Bitching, Mistakes and the Essential Unified Process

During lunchtime yesterday I expressed my disgust at some people’s behaviour – it seemed like they were more interested in not getting blamed, rather than ensuring that the end result was a success. I’m the first to admit that I’m (regrettably) not always productive and that I often let personal interests guide myself, but I try to prioritize: the most important thing is to Get the Stuff Done(TM) regardless of who receives the most credit. Or rather: regardless of who receives the less amount of critique. I thought about specifying negative critique, but I think I’ll leave it like that. Of course I hate making errors, but everyone makes them. Seriously. You do too. So it’s not a big thing in the long run.

At this point I have three separate things that I’d like to rant about, and in an attempt to break off from the normal discourse in blogs I’ll sum them up here:

  1. The original topic: what happened after I had expressed said disgust? Where was I going with that?
  2. Making mistakes is human, but it’s not really like me to make an understanding and helpful comment like that without attempting to apply a twist. Of course I have something else to add.
  3. This style of writing: I could easily have written a normal monologue where I slowly shifted between these topics, but instead I chose to make the reader aware of my plans. Why?

For fun (no, that’s not the answer to why; this sentence continues) I’ll number the paragraphs below so that you can skip to your desired topic at a quick glance. Just like these go-to-page-or-chapter-depending-on-what-kind adventure books we all read as toddlers!

1. The response I received to my disgust was a thought-provoking question: “Don’t you think that your point of view is pretty Swedish?” Possibly; and I hadn’t considered that. Many different nationalities were involved with the issue I was discussing – Swedes, French, Dutch, Arabs (sorry – I don’t know the term for people from UAE) and so on – and it just might be the case that I was too critical since my values and expectations are wildly different.

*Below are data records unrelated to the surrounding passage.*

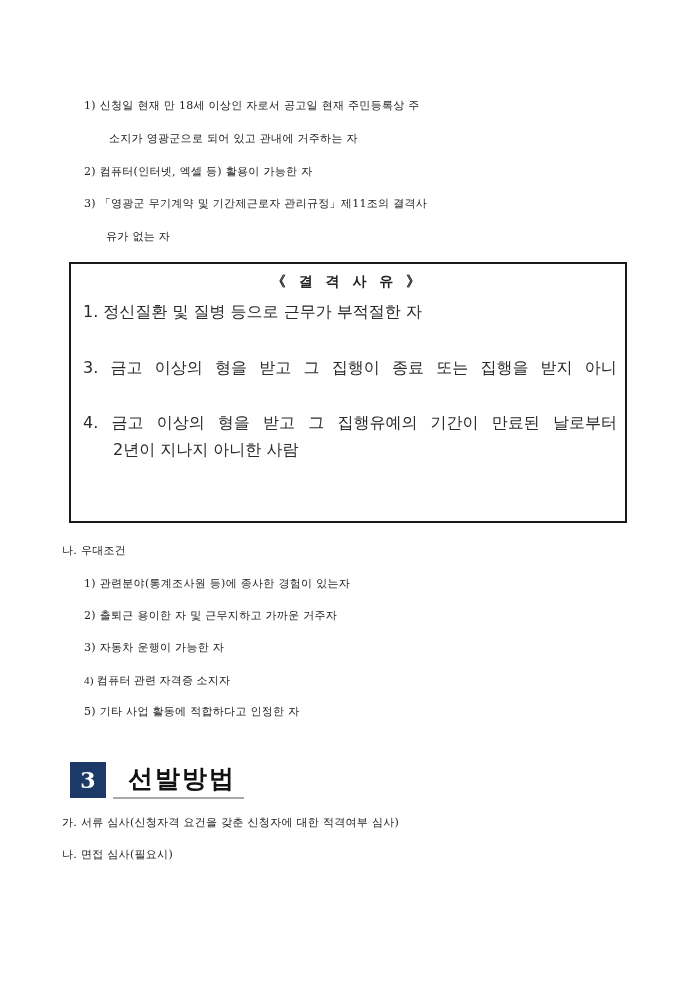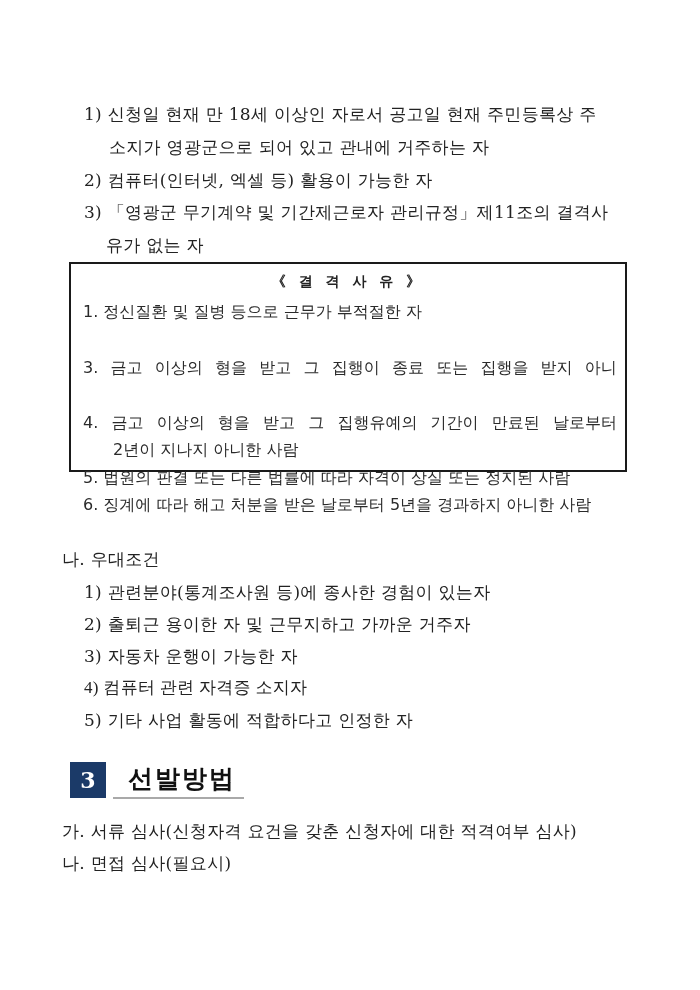--- a/index.html
+++ b/index.html
@@ -10,35 +10,34 @@
     body {
       width: 700px;
       height: 990px;
       position: relative;
       overflow: hidden;
       color: #222222;
       font-family: "DejaVu Serif", "Liberation Serif", serif;
     }
     .line {
       position: absolute;
-      font-size: 17px;
+      font-size: 11px;
       line-height: 22px;
       white-space: nowrap;
       letter-spacing: 0.3px;
-      margin-top: 8px;
     }
     .num {
       display: inline-block;
     }
     .box {
       position: absolute;
       left: 69px;
       top: 262px;
       width: 558px;
-      height: 210px;
+      height: 261px;
       border: 2px solid #1a1a1a;
       box-sizing: border-box;
     }
     .box-title {
       position: absolute;
       left: 0;
       right: 0;
       top: 9px;
       text-align: center;
       font-family: "DejaVu Sans", "Liberation Sans", sans-serif;
@@ -143,28 +142,20 @@
     <span>형을</span>
     <span>받고</span>
     <span>그</span>
     <span>집행유예의</span>
     <span>기간이</span>
     <span>만료된</span>
     <span>날로부터</span>
   </div>
   <div class="box-line" style="top:177px; left:42px;">2년이 지나지 아니한 사람</div>
 
-  <div class="box-line" style="top:205px;">
-    <span>5.</span>
-    <span>법원의 판결 또는 다른 법률에 따라 자격이 상실 또는 정지된 사람</span>
-  </div>
-  <div class="box-line" style="top:232px;">
-    <span>6.</span>
-    <span>징계에 따라 해고 처분을 받은 날로부터 5년을 경과하지 아니한 사람</span>
-  </div>
 </div>
 
 <div class="line" style="left:62px; top:540px;">나. 우대조건</div>
 
 <div class="line" style="left:84px; top:573px;">
   <span class="num">1)</span>
   <span>관련분야(통계조사원 등)에 종사한 경험이 있는자</span>
 </div>
 <div class="line" style="left:84px; top:605px;">
   <span class="num">2)</span>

2. To be human is to err. I guess I want to be non-human then. Unhuman. De-humanized. You get the point. I hate making mistakes; I’m getting better at ignoring them, but I still feel slightly panicky when I think of mistakes I made earlier in life. As an extreme example: I nagged my mom into buying me a plastic toy when I was six years old, and when I got home I realized how infantile my nagging had been – the toy wasn’t important enough and didn’t give me pleasure enough to warrant my annoying my mom. The shame of that realization still burns. It’s one thing to say that everyone should own up to their mistakes, but making them - and admitting to it - can be very painful.

3. For fun.

4. Where the hell did 4 come from? Let’s just say that it’s vaguely relevant to point 1 above. I read an article called The Essential Unified Process: New Life for the Unified Process today, and I felt…uninspired by it. Maybe cynical, even. Elaborate processes – even ones that try to simplify and be agile – feel so pointless: it’s just an attempt to rationalize something too large - too complex. Consider point 1 above: processes are often conceived by people of one nationality…and then they’re adopted (and adapted, thankfully) by people of other nationalities. But people have different sets of values. Using a single management process for everyone is like trying to [insert vulgar verb phrase] with [insert suitably humorous noun phrase].

5. I really didn’t want to make yet another numbered point, but symmetry requires it since I felt like making a new paragraph here. After my rant in 4 I guess I ought to conclude that the article was pretty interesting after all. Agility and the Unified Process is a big step forward from stagnant older processes, and if the EUP indeed moves toward being as flexible and extensible as the article describes, it sounds like yet another step in the right direction. Processes can never be perfect due to individual variations, but I guess that they can be better or worse tools for making educated approximations. I’m still not a happy cynic, though. I work differently from my co-workers. Swedes work differently from Finns. Making things agile or test-driven or xtreme or [insert new buzzword] is definitely no solution to the variations.

6. I think I need to cook some dinner before I get even grumpier.

245. It’s pitch black. You were eaten by grue. Go to section 1.